La Quimera contraatacó con un potente zarpazo, que pilló a Ezra por sorpresa y lo mandó por los suelos.
Rodó para ponerse en pie justo a tiempo para esquivar otro ataque; las garras de la bestia pasaron a milímetros de su cabeza.
Ezra suspiró mientras su concentración aumentaba, sabiendo que un movimiento en falso podría ser letal.
La Quimera cargó de nuevo, y sus enormes mandíbulas se cerraron sobre Ezra con una fuerza aterradora.
Él paró el ataque con su espada, hundiéndola en la boca de la bestia y girándola hacia un lado.
La Quimera aulló de dolor, sacudiendo la cabeza con violencia para desprenderse del arma.
Ezra salió despedido, pero aterrizó sobre su puño.
Hizo un gesto de agarre y su espada desapareció de la boca de la Quimera para aparecer en su boca.
Ambos se rodearon, mientras los gruñidos de la Quimera resonaban en el almacén.
Ezra canturreó para sí mientras su mente trabajaba, buscando una estrategia.
La bestia era rápida y poderosa, pero también la impulsaba la rabia, lo que hacía sus ataques algo predecibles.
Necesitaba explotar eso.
La Quimera se abalanzó una vez más, y esta vez Ezra estaba preparado.
Esquivó el ataque dando un paso al lado, y cortó el flanco expuesto de la bestia.
La hoja se hundió profundamente, y la Quimera rugió de agonía, mientras su sangre salpicaba el suelo.
Enfurecida, lanzó un zarpazo con su enorme pata hacia Ezra, quien se agachó para esquivar el golpe y le clavó la espada en la pierna.
La Quimera trastabilló, perdiendo el equilibrio por un instante.

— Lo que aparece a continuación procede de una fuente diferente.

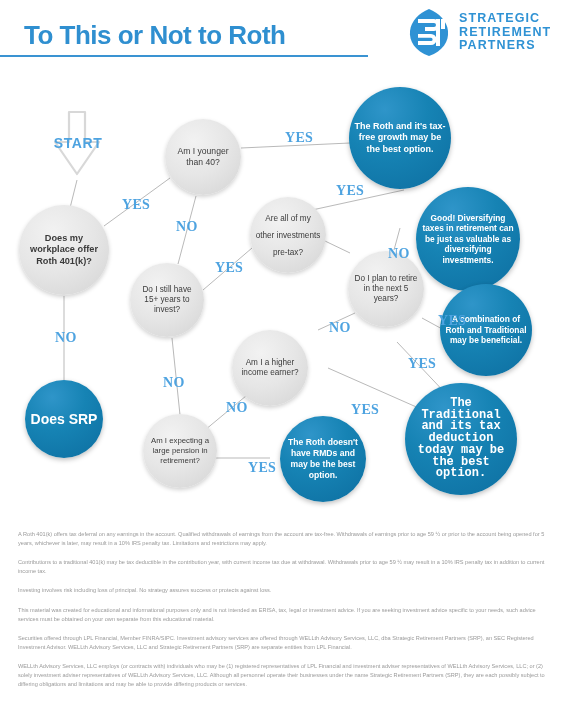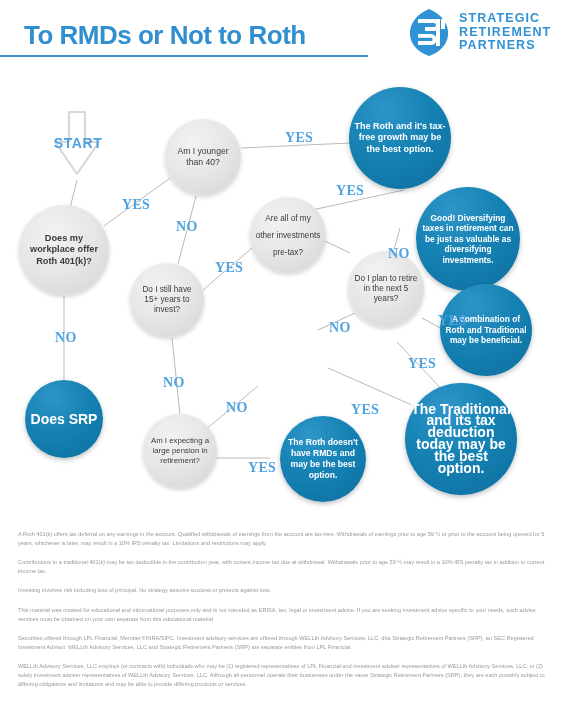--- a/index.html
+++ b/index.html
@@ -72,21 +72,21 @@
   #disclaimer p{
     margin:0 0 11px 0;
     color:#9a9a9a;font-size:5.6px;line-height:8.6px;
     text-align:left;
   }
 </style>
 </head>
 <body>
 
 <div id="header">
-  <div id="page-title">To RMDs or Not to Roth</div>
+  <div id="page-title">To This or Not to Roth</div>
   <div id="title-rule"></div>
 
   <div id="logo">
     <svg id="logo-mark" viewBox="0 0 48 47">
       <g fill="#2f92d4">
         <path d="M24 0 C14 4 6 12 5 22 C4 32 10 42 24 47 C38 42 44 32 43 22 C42 12 34 4 24 0 Z" fill="#2f92d4"></path>
       </g>
       <g fill="#ffffff">
         <path d="M13 10 h16 a6 6 0 0 1 0 12 h-9 v-4 h9 a2 2 0 0 0 0-4 h-16 z"></path>
         <path d="M13 25 h13 a5.5 5.5 0 0 1 0 11 h-13 v-4 h13 a1.6 1.6 0 0 0 0-3.2 h-13 z"></path>
@@ -164,20 +164,23 @@
   </div>
 
   <div class="node q" style="left:250px;top:129px;width:76px;height:76px;font-size:8.2px;line-height:17px;font-weight:normal;">
     <span class="lbl">Are all of my other investments pre-tax?</span>
   </div>
 
   <div class="node q" style="left:348px;top:183px;width:76px;height:76px;font-size:8.2px;line-height:10.2px;font-weight:normal;">
     <span class="lbl">Do I plan to retire in the next 5 years?</span>
   </div>
 
+  <div class="node q" style="left:232px;top:262px;width:76px;height:76px;font-size:8.2px;line-height:10.4px;font-weight:normal;">
+    <span class="lbl">Am I a higher income earner?</span>
+  </div>
 
   <div class="node q" style="left:143px;top:346px;width:74px;height:74px;font-size:7.8px;line-height:9.8px;font-weight:normal;">
     <span class="lbl">Am I expecting a large pension in retirement?</span>
   </div>
 
   <div class="node a" style="left:25px;top:312px;width:78px;height:78px;font-size:14px;line-height:17px;">
     <span class="lbl">Does SRP</span>
   </div>
 
   <div class="node a" style="left:349px;top:19px;width:102px;height:102px;font-size:9px;line-height:11.6px;">
@@ -185,21 +188,21 @@
   </div>
 
   <div class="node a" style="left:416px;top:119px;width:104px;height:104px;font-size:8.4px;line-height:10.6px;">
     <span class="lbl">Good! Diversifying taxes in retirement can be just as valuable as diversifying investments.</span>
   </div>
 
   <div class="node a" style="left:440px;top:216px;width:92px;height:92px;font-size:8.4px;line-height:10.6px;">
     <span class="lbl">A combination of Roth and Traditional may be beneficial.</span>
   </div>
 
-  <div class="node a" style="left:405px;top:315px;width:112px;height:112px;font-size:14px;line-height:11.8px;">
+  <div class="node a" style="left:405px;top:315px;width:112px;height:112px;font-size:12px;line-height:11.8px;font-family:Liberation Mono, monospace;">
     <span class="lbl">The Traditional and its tax deduction today may be the best option.</span>
   </div>
 
   <div class="node a" style="left:280px;top:348px;width:86px;height:86px;font-size:8.6px;line-height:11px;">
     <span class="lbl">The Roth doesn't have RMDs and may be the best option.</span>
   </div>
 
   <div class="edge-lbl" style="left:122px;top:129px;">YES</div>
   <div class="edge-lbl" style="left:55px;top:262px;">NO</div>
   <div class="edge-lbl" style="left:285px;top:62px;">YES</div>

Aprovechando la oportunidad, Ezra presionó su ventaja, lanzando una serie de estocadas rápidas y cortantes.
Con su espada imbuida de su oscuridad ladrona de vitalidad, cada golpe debilitaba al monstruo, llevándolo a un frenesí aún mayor.

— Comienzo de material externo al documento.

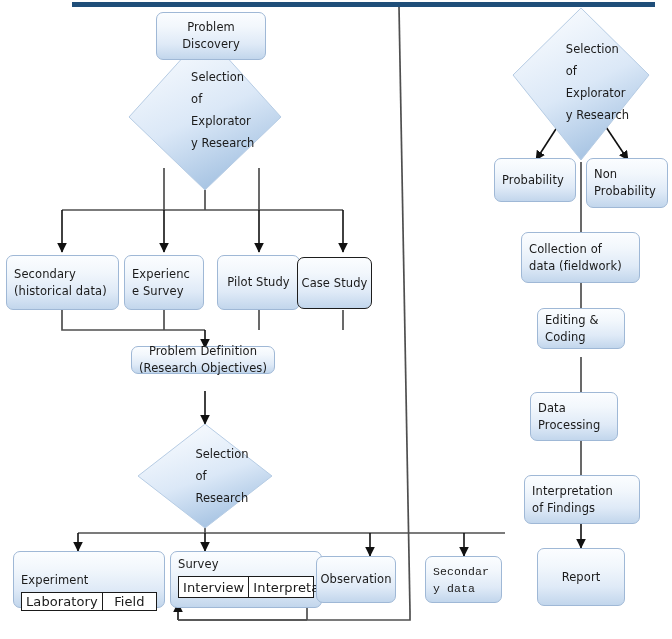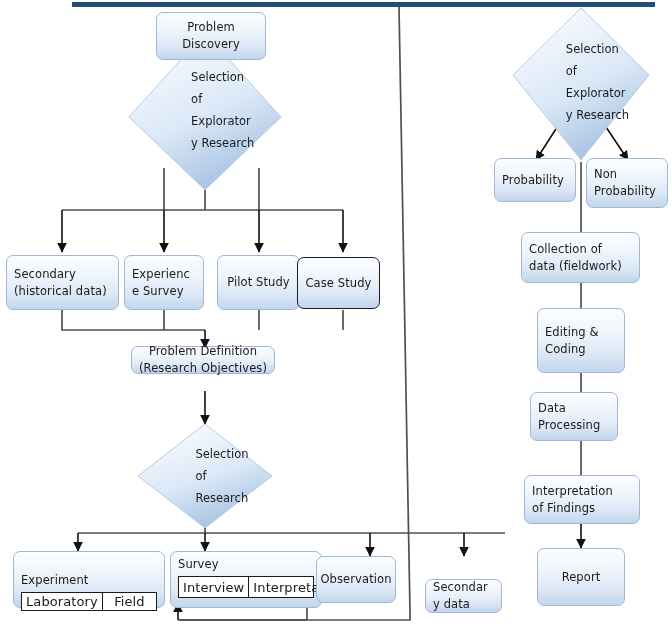--- a/index.html
+++ b/index.html
@@ -179,21 +179,21 @@
 
   <div class="node" style="left:124px;top:255px;width:80px;height:55px;">
     <div class="ln">Experienc</div>
     <div class="ln">e Survey</div>
   </div>
 
   <div class="node center" style="left:210px;top:255px;width:83px;height:55px;margin-left:7px;">
     <div class="ln">Pilot Study</div>
   </div>
 
-  <div class="node center selected" style="left:297px;top:257px;width:83px;height:52px;">
+  <div class="node center selected" style="left:297px;top:257px;width:75px;height:52px;">
     <div class="ln">Case Study</div>
   </div>
 
   <div class="node center" style="left:131px;top:346px;width:144px;height:28px;">
     <div class="ln">Problem Definition</div>
     <div class="ln">(Research Objectives)</div>
   </div>
 
   <div class="node" style="left:13px;top:551px;width:152px;height:57px;justify-content:flex-start;padding-top:20px;">
     <div class="ln title-left">Experiment</div>
@@ -208,40 +208,40 @@
     <div class="subrow">
       <div class="cell" style="flex:0.86">Interview</div>
       <div class="cell" style="flex:1.14">Interpretation</div>
     </div>
   </div>
 
   <div class="node center" style="left:316px;top:556px;width:80px;height:47px;">
     <div class="ln">Observation</div>
   </div>
 
-  <div class="node" style="left:425px;top:579px;width:77px;height:34px;">
+  <div class="node" style="left:425px;top:556px;width:77px;height:47px;font-family:Liberation Mono, monospace;">
     <div class="ln">Secondar</div>
     <div class="ln">y data</div>
   </div>
 
   <div class="node" style="left:494px;top:158px;width:82px;height:44px;">
     <div class="ln">Probability</div>
   </div>
 
   <div class="node" style="left:586px;top:158px;width:82px;height:50px;">
     <div class="ln">Non</div>
     <div class="ln">Probability</div>
   </div>
 
   <div class="node" style="left:521px;top:232px;width:119px;height:51px;">
     <div class="ln">Collection of</div>
     <div class="ln">data (fieldwork)</div>
   </div>
 
-  <div class="node" style="left:537px;top:308px;width:88px;height:65px;">
+  <div class="node" style="left:537px;top:308px;width:88px;height:41px;">
     <div class="ln">Editing &amp;</div>
     <div class="ln">Coding</div>
   </div>
 
   <div class="node" style="left:530px;top:392px;width:88px;height:49px;">
     <div class="ln">Data</div>
     <div class="ln">Processing</div>
   </div>
 
   <div class="node" style="left:524px;top:475px;width:116px;height:49px;">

La Quimera atacó con saña, y sus movimientos se volvieron más desesperados y erráticos.
Ezra sabía que tenía que acabar la pelea rápido.

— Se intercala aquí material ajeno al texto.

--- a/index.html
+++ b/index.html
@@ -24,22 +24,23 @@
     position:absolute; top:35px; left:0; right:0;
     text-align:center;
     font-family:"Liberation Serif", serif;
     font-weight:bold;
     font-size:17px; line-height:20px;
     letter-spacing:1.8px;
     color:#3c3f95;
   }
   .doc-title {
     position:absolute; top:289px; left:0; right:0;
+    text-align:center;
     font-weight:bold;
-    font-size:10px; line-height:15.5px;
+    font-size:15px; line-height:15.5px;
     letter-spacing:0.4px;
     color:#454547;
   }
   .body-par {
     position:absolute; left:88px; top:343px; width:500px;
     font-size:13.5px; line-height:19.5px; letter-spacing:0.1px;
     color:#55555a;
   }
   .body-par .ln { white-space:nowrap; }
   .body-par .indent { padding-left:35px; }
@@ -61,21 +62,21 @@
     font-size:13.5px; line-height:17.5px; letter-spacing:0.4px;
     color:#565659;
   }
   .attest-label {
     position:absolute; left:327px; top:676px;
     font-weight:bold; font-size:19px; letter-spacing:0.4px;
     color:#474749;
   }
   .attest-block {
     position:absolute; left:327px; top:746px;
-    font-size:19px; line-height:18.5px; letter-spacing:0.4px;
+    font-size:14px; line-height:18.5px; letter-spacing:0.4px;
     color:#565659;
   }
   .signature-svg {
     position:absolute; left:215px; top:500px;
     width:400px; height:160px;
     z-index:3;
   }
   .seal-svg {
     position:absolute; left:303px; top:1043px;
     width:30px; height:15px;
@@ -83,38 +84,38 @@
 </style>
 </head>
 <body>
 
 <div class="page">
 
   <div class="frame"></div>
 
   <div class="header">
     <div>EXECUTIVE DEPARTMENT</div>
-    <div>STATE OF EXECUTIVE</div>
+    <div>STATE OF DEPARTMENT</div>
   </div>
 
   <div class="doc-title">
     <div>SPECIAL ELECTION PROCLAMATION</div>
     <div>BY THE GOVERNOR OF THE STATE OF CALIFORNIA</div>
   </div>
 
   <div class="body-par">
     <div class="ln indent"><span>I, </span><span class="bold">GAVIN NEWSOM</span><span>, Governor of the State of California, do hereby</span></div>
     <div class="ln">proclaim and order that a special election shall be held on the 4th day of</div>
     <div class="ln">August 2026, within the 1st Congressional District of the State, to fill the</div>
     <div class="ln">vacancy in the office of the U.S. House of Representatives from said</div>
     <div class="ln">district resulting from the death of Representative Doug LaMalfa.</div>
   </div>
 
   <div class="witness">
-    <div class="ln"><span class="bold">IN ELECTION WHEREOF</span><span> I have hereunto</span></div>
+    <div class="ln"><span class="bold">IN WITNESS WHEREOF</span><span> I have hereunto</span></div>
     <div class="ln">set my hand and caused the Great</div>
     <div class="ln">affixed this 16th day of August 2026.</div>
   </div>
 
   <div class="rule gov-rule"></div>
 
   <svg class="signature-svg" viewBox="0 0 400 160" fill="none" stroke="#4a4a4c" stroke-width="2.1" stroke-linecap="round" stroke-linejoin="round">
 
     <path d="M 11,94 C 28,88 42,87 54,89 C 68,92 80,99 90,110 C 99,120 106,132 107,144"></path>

Se centró en los puntos débiles de la bestia, apuntando a las articulaciones y zonas vulnerables.
Los rugidos de la Quimera llenaron el almacén; su rabia y su dolor eran evidentes.
Cargó una última vez, pero Ezra se hizo a un lado y asestó un potente golpe a dos manos en la nuca.
La hoja atravesó la gruesa piel y el músculo de la Quimera, seccionando su espina dorsal.
La bestia soltó un último grito espeluznante antes de desplomarse en el suelo hecha un montón.
Ezra se quedó de pie junto a la criatura caída, con el pecho subiendo y bajando por el esfuerzo y su espada goteando la sangre de la Quimera.
Mientras el cuerpo de la bestia comenzaba a disolverse en la nada, dejando tras de sí solo una persistente sensación de malevolencia, Ezra se tomó un momento para inspeccionar la sala.
Eso había sido un entrenamiento ligero, pero Veran debería haber sentido la zona negra y haber aparecido ya.
Esto solo significaba una cosa.
Disipando la zona negra, miró a su alrededor en el espacio ahora vacío.
El monstruo había sido una trampa, una artimaña para atraerlo al peligro.
¿Pero quién la había tendido?
¿Y dónde estaban los Blackthorne?
Se adentró más en el almacén, buscando cualquier pista con la mirada.
Mientras exploraba, encontró señales de una batalla reciente.
Había marcas de quemaduras en las paredes, cajas volcadas y manchas de sangre en el suelo.
La escena no auguraba nada bueno.
—Veran —murmuró, sin querer aceptar lo que ya sabía.
Tras un momento, suspiró.
No había otra conclusión.
Los Blackthorne habían sido atacados y capturados, y su destino era desconocido.